How can you combine CPU cores and multiple GPU? Are you running some layers in cpu, others in gpu #1, and others in gpu #2? What about the bandwidth and latency between them?

Or maybe the model itself only runs at gpus, and the cpu memory only store the weights for experts not corrently activated? If so, then what's the 32 or 64 cpu cores for?

I'm a big fan of fully utilizing one's hardware and it's kinda sad that it's not the norm to run things on either gpu, cpu or both, dynamically choosing at runtime, for everyday software

▲

xrd 38 minutes ago | parent | next [-]

This is a good place to start reading about dual gpus.

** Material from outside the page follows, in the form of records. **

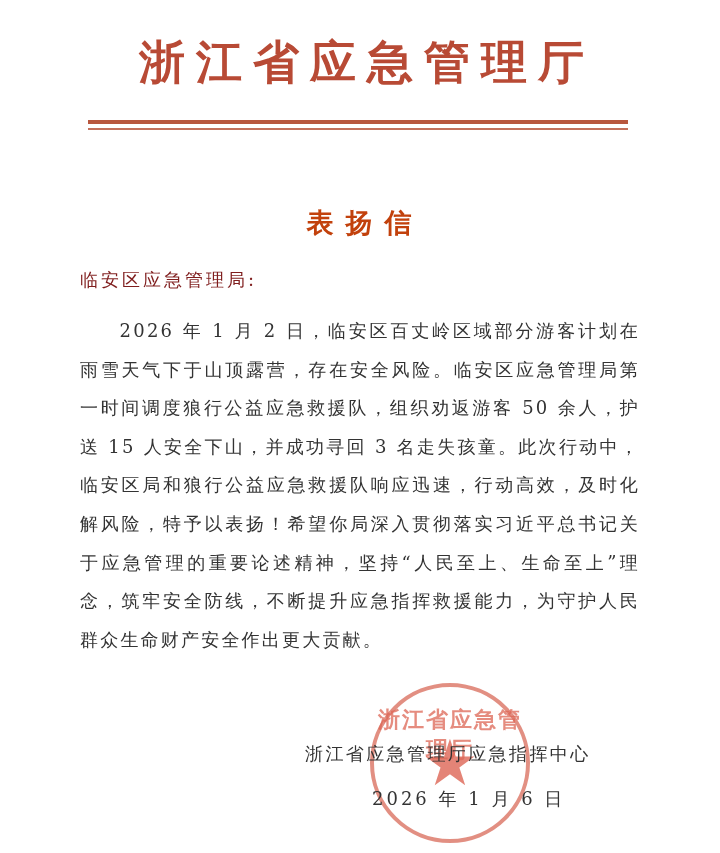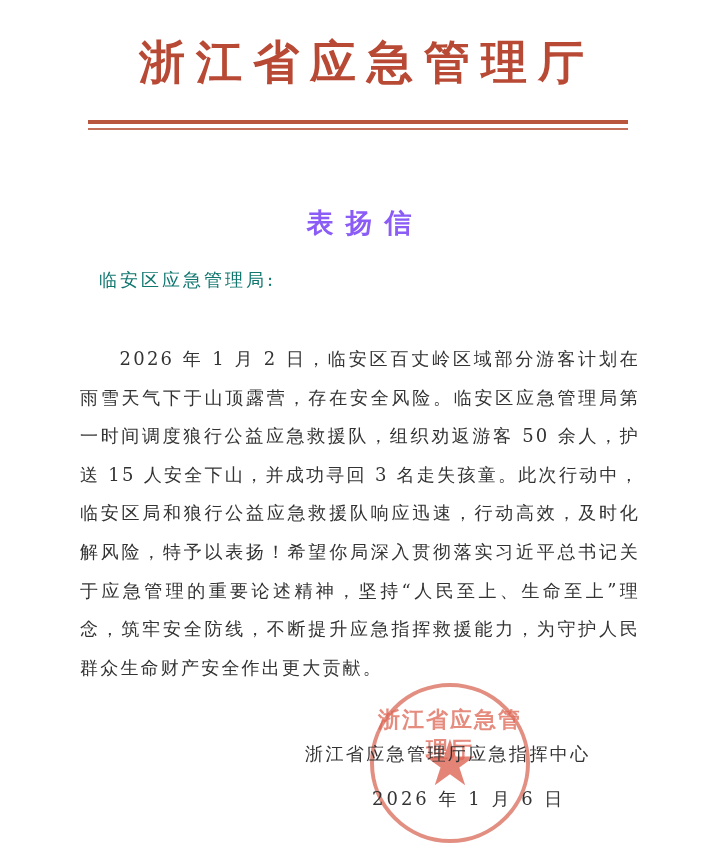--- a/index.html
+++ b/index.html
@@ -19,7 +19,7 @@
   .letter-title {
     position:absolute; left:0; top:205px; width:720px; text-align:center;
     font-family: "DejaVu Sans", "Liberation Sans", sans-serif;
-    font-size:27px; font-weight:bold; letter-spacing:12px; color:#8b5cf6; padding-left:10px; box-sizing:border-box;
+    font-size:27px; font-weight:bold; letter-spacing:12px; color:#c2410c; padding-left:10px; box-sizing:border-box;
   }
   .salutation {
     position:absolute; left:80px; top:268px; font-size:18px; letter-spacing:3px; color:#0f766e;margin-left:19px;

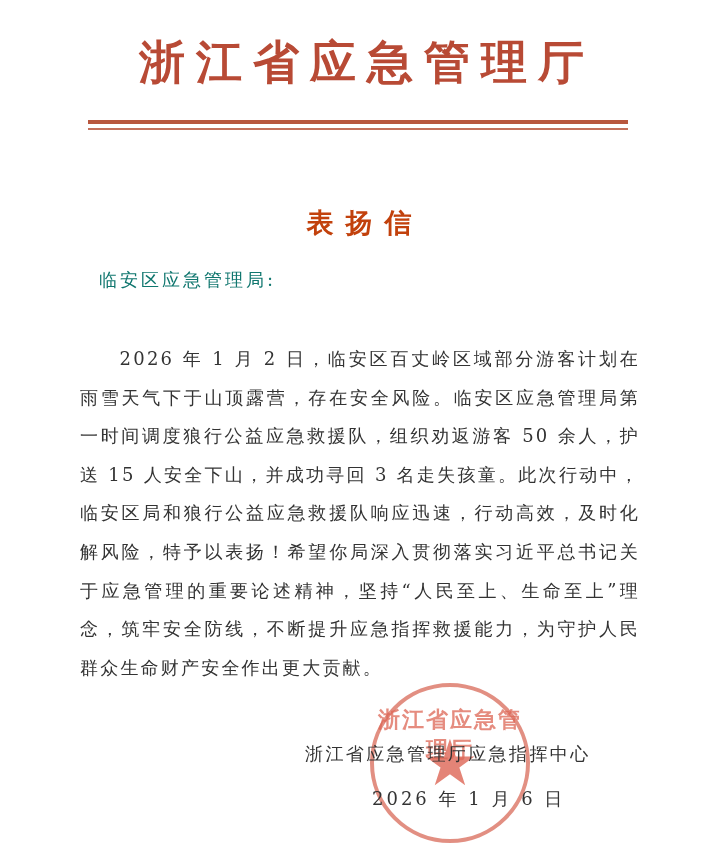--- a/index.html
+++ b/index.html
@@ -22,7 +22,7 @@
     font-size:27px; font-weight:bold; letter-spacing:12px; color:#c2410c; padding-left:10px; box-sizing:border-box;
   }
   .salutation {
-    position:absolute; left:80px; top:268px; font-size:18px; letter-spacing:3px; color:#0f766e;margin-left:19px;
+    position:absolute; left:80px; top:268px; font-size:18px; letter-spacing:3px; color:#7f1d1d;
   }
   .body-text {
     position:absolute; left:80px; top:312px; width:560px;

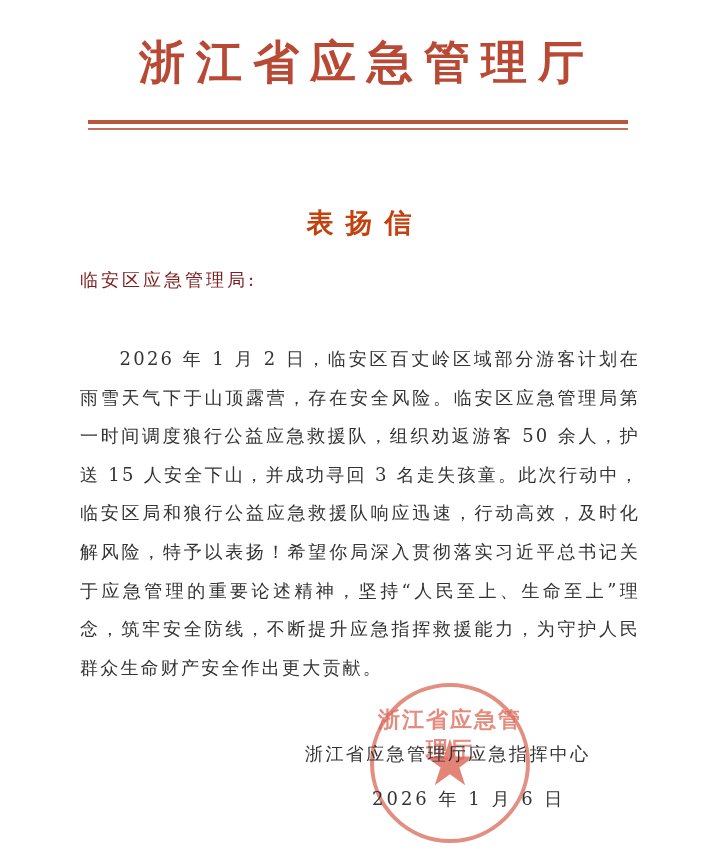--- a/index.html
+++ b/index.html
@@ -27,7 +27,7 @@
   .body-text {
     position:absolute; left:80px; top:312px; width:560px;
     font-size:18px; line-height:38.6px; letter-spacing:2.2px; color:#333;
-    text-align:justify; text-indent:2.2em;margin-top:28px;
+    text-align:justify; text-indent:2.2em;
   }
   .stamp {
     position:absolute; left:370px; top:683px; width:160px; height:160px; border-radius:50%;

https://github.com/noonghunna/club-3090/blob/master/docs/DUA...

	▲	nextaccountic 11 minutes ago \| parent [-]
		But in this case he used a cpu too

▲

nodja an hour ago | parent | prev | next [-]

Pipeline parallelism. Instead of splitting layers by row/column. You split at the layer edges. So instead of having this huge bottleneck of bandwidth you only need to transfer about 4KB per token when changing devices on a model like Qwen 3 30BA3.

▲

segmondy 2 hours ago | parent | prev [-]

checkout llama.cpp, the entire point of the project is for us mere mortals and GPU poor.